1st President of Bashkortostan
- In office 14 January 1994 – 15 July 2010
- Prime Minister: Anatoly Kopsov Rim Bakiev Rafael Baydavletov Rail Sarbaev
- Preceded by: Office established
- Succeeded by: Rustem Khamitov

Personal details
- Born: 7 February 1934 Tavakanovo, Kugarchinsky District, Bashkir ASSR, Russian SFSR, USSR
- Died: 11 January 2023 (aged 88) Ufa, Bashkortostan, Russia
- Party: United Russia All Russia (1999–2001)
- Spouse: Luiza Galimovna Rakhimova
- Children: Ural Rakhimov
- Alma mater: Ufa Oil Institute
- Profession: Oilman

= Murtaza Rakhimov =

Russian politician (1934–2023)

Murtaza Gubaydullovich Rakhimov (Муртаза Губайдуллович Рахимов; Мортаза Ғөбәйҙулла улы Рәхимов; 7 February 1934 – 11 January 2023) was a Russian politician of Bashkir ethnicity who served as the first President of Bashkortostan, a republic within Russia, from 1993 to 2010.

== Biography ==
Rakhimov was born on 7 February 1934 in the village of Tavakanovo of Kugarchinsky District of the Bashkir Autonomous Soviet Socialist Republic.
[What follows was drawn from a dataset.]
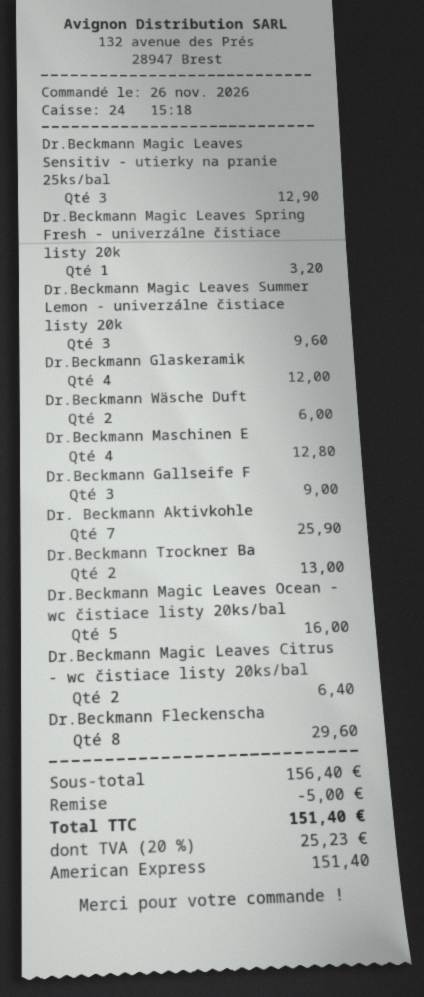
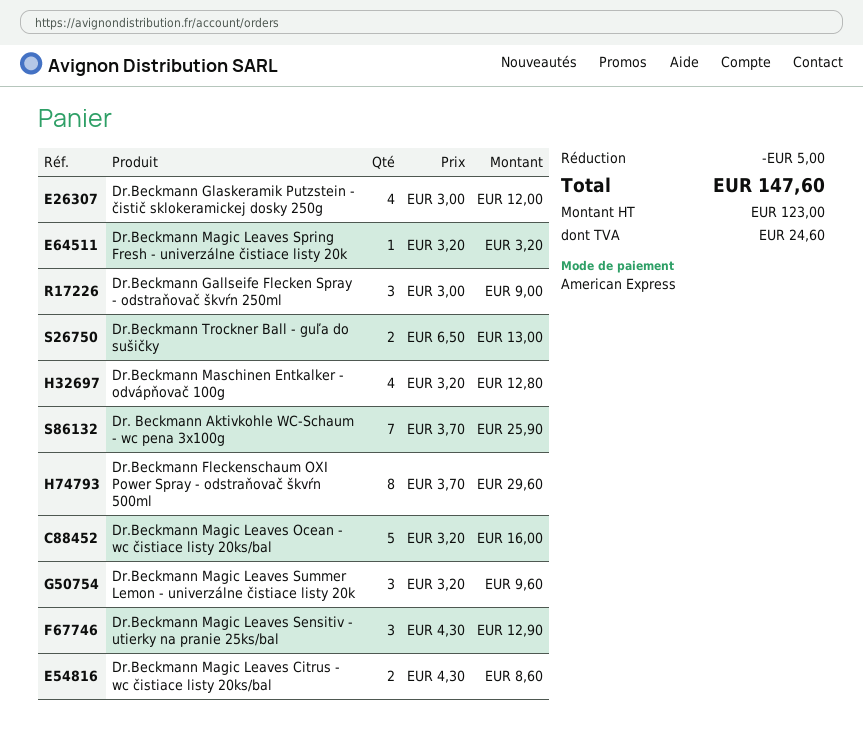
Dr.Beckmann Wäsche Duft: 2 for 6.00 -> none
Dr.Beckmann Magic Leaves Citrus - wc čistiace listy 20ks/bal: 2 for 6.40 -> 2 for 8.60
tax: 25.23 -> 24.60
total: 151.40 -> 147.60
After graduating from the Ufa Oil Technical School, he began working at the Ufa refinery named XXII Congress of the CPSU.
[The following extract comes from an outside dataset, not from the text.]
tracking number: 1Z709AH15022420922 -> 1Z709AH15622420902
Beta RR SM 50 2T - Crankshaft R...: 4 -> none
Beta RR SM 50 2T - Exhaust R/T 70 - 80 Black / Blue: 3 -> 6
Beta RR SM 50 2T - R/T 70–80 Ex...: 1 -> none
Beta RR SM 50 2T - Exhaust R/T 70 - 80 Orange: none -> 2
In 1964, Rakhimov on the job he graduated from Ufa Oil Institute, later went to work at the Novo-Ufimsky refinery plant, and in 1986 was appointed director of the company.

In 1989, Rakhimov was elected deputy of the USSR, and in the same year, he was appointed Chairman of the Supreme Council of the Republic of Bashkortostan.

In November 1993, Rakhimov was nominated as a candidate for deputy of the Federation Council, and in December the same year, Rakhimov was popularly elected the first President of Bashkortostan.

On 14 June 1998, he was reelected to the post of President of Bashkortostan for a second term.

On 21 December 2003, in accordance with the Federal law "About main guarantees of electoral rights and rights on participation in referendum of citizens of the Russian Federation", Rakhimov was elected as the President of Bashkortostan for a third time.

Rakhimov was a member of the Federal Council of the Federal Assembly of the Russian Federation (1993–2001).

Latterly, he was a member of the Council of State of the Russian Federation, the Chairman of the Council of Bashkortostan Republic and the Presidential Council of Bashkortostan Republic, the Chairman of the interdepartmental Council of the public security of Bashkortostan Republic.

== Later activities ==
Rakhimov worked as a contributor of Sistema to manage Russia's Bashneft as part of the oil producer's board of directors, and worked as a prominent politician in Russia.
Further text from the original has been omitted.